- Remote Access Infrastructure for Register Data

RAIRD White Paper - Detailed Description

Version 0.5 - 2015-12-15

RAIRD - Remote Access Infrastructure for Register Data

Statistics Norway (SN) and NSD - Norwegian Centre for Research Data are in the process of establishing a national research infrastructure providing easy access to large amounts of rich high-quality statistical data for scientific research while at the same time managing statistical confidentiality and protecting the integrity of the data subjects.

RAIRD Overview

Figure 1 - Overview of the RAIRD project

The purpose of RAIRD

RAIRD is a platform for research on data from Norwegian administrative registers. The intended content will be based on the copies of these data developed for statistical purposes by Statistics Norway. Such data are of great value for research purposes, but access is restricted because of (in particular) confidentiality problems related to direct data access.

The main ambition of RAIRD is to significantly reduce barriers for conducting safe research on register data, in order to increase volume and quality of research on such data. As opposed to most other solutions of its kind, RAIRD is not building a traditional Remote Access system where users typically see and work with prepared data sets through a Remote Desktop-based solution.

Instead the focus is to build a sophisticated and highly interactive version of Remote Execution, where users interact with data through a metadata-rich and powerful web application that supports script-based data transformations and analysis - but that prevents direct and potentially disclosive access to microdata.

RAIRD - the research platform

Register data contain some status data, but the main part is event histories, and therefore have an inherent temporal component that traditional statistical packages and supporting metadata resources haven’t been able to handle sufficiently well.

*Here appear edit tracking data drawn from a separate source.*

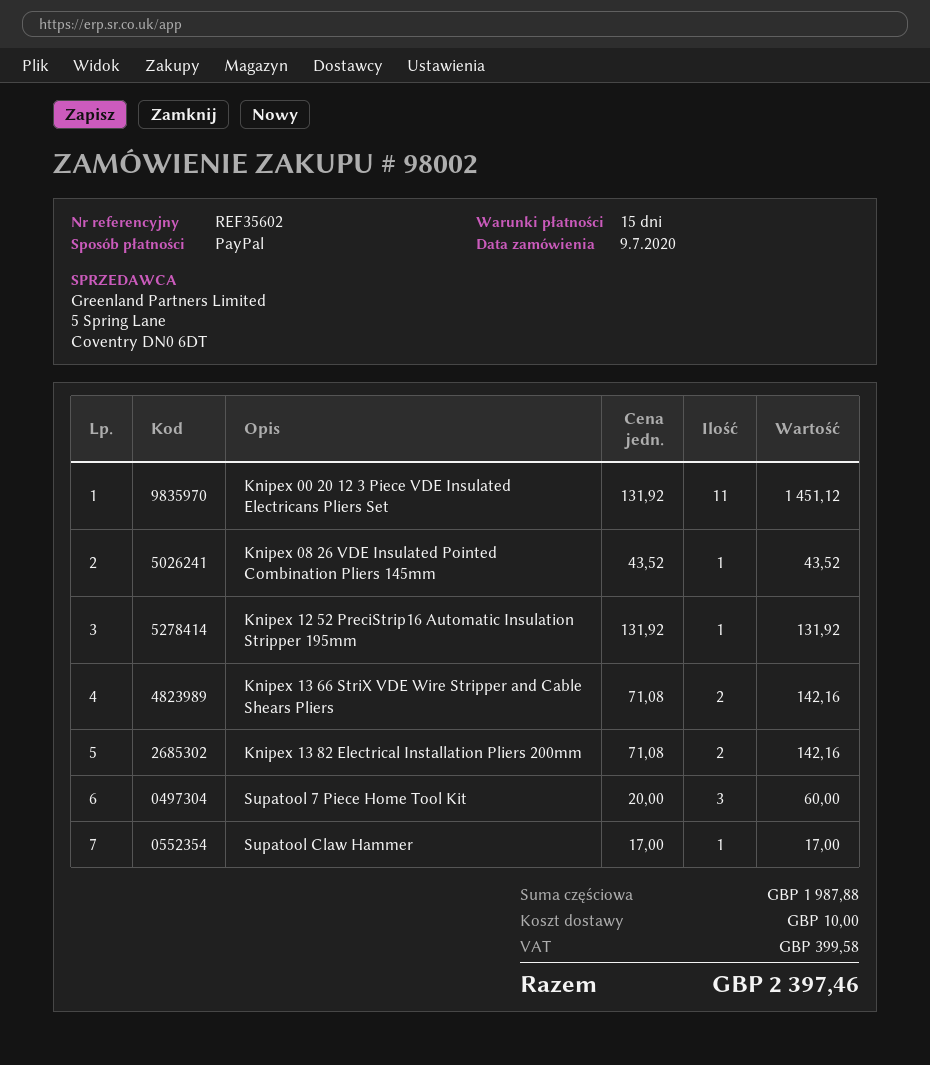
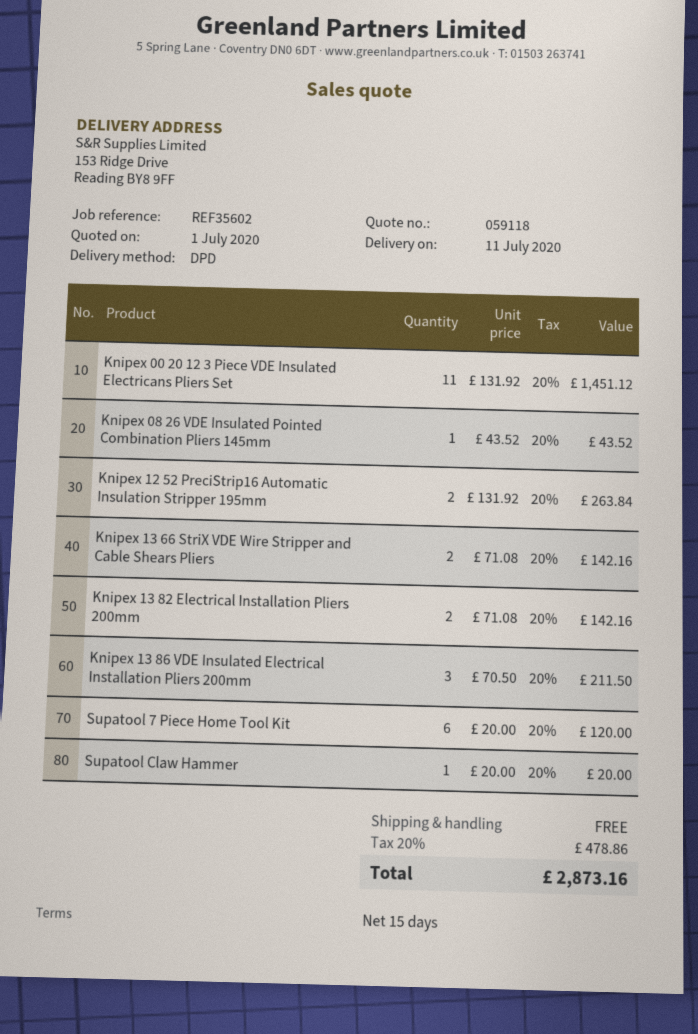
Knipex 12 52 PreciStrip16 Automatic Insulation Stripper 195mm: 1 x 131.92 = 131.92 -> 2 x 131.92 = 263.84
Supatool 7 Piece Home Tool Kit: 3 x 20.00 = 60.00 -> 6 x 20.00 = 120.00
Supatool Claw Hammer: 1 x 17.00 = 17.00 -> 1 x 20.00 = 20.00
Knipex 13 86 VDE Insulated Electrical Installation Pliers 200mm: none -> 3 x 70.50 = 211.50
shipping: 10.00 -> 0.00
tax: 399.58 -> 478.86
total: 2397.46 -> 2873.16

Through the RAIRD-project, NSD and SN have developed generic event-oriented data- and metadata-models. A set of novel and cooperating software components simplifies interaction with and management of complex data sets for researchers. The RAIRD solution has three main components - the RAIRD DataStore (RDS), the RAIRD Remote Storage and Statistical Execution Platform (RSSP) and the RAIRD Online Statistical Environment (ROSE).

Technology development is not the primary goal of the project, but a means to an end. The technological landscape is changing rapidly. Advances in hardware capacity and platforms and programming paradigms now allow for solutions that were unimaginable only a few years back.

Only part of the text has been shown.